## [Exercise brief]
Give back only the lines from the one with "De recherches de" through the last line of the data, exactly as they appear.

── Entries shown ──

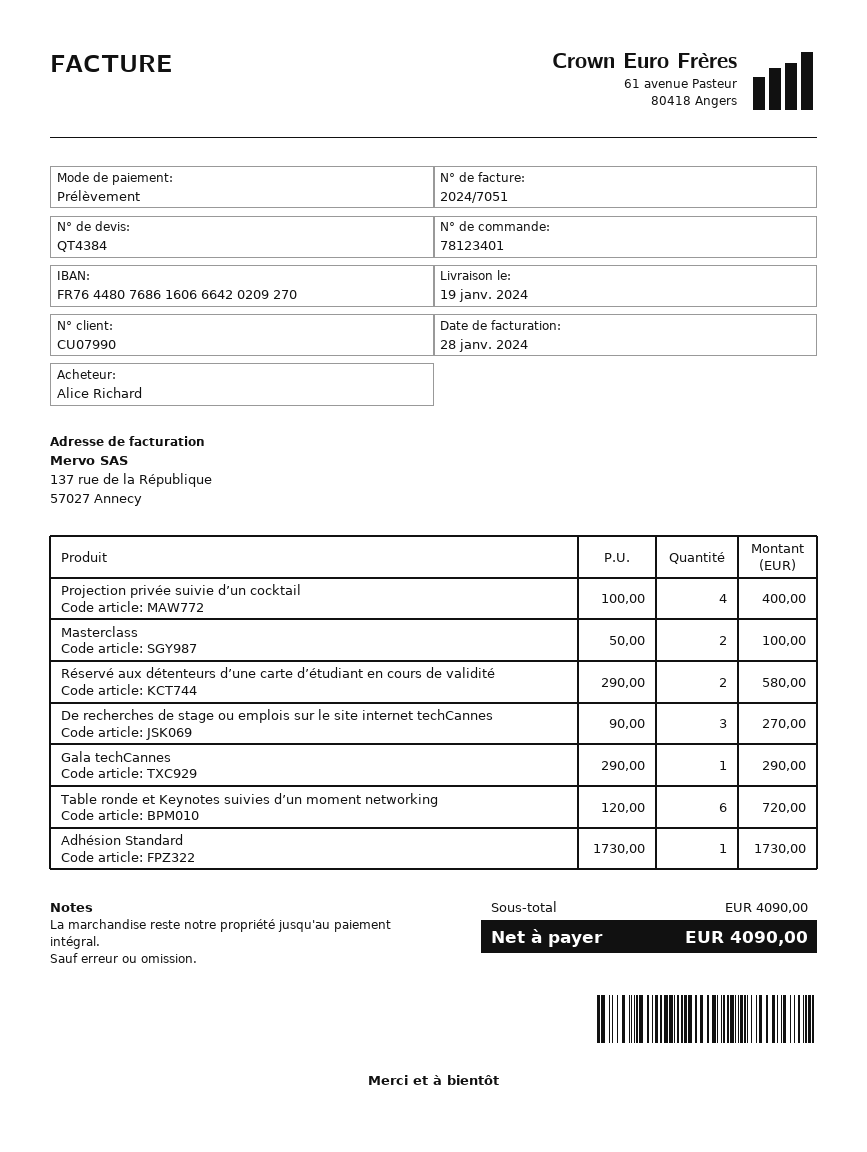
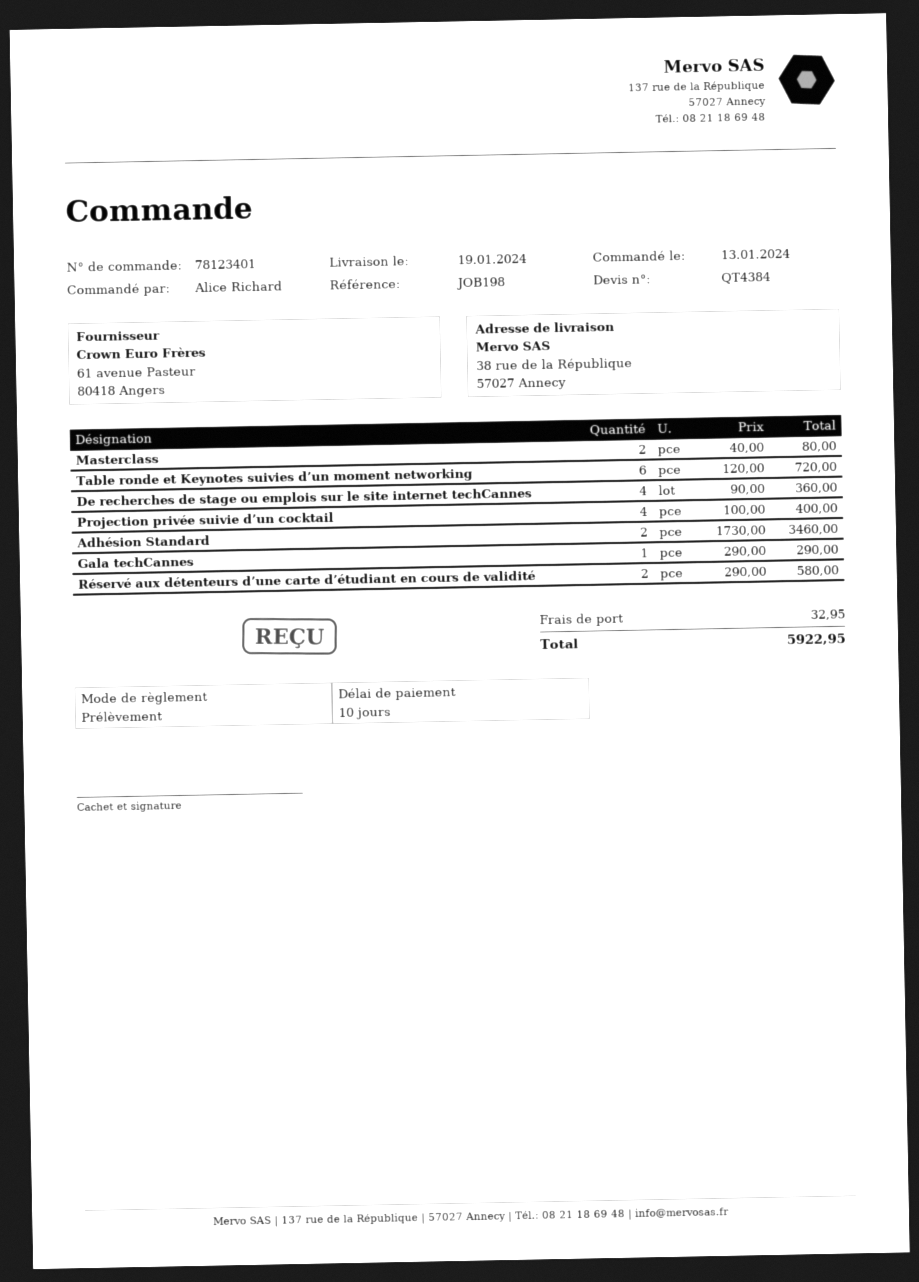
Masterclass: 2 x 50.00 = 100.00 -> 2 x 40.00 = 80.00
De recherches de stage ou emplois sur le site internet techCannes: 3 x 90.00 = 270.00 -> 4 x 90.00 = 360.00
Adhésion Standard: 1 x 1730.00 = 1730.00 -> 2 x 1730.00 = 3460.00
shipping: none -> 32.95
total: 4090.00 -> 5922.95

───

## [Problem solution]
De recherches de stage ou emplois sur le site internet techCannes: 3 x 90.00 = 270.00 -> 4 x 90.00 = 360.00
Adhésion Standard: 1 x 1730.00 = 1730.00 -> 2 x 1730.00 = 3460.00
shipping: none -> 32.95
total: 4090.00 -> 5922.95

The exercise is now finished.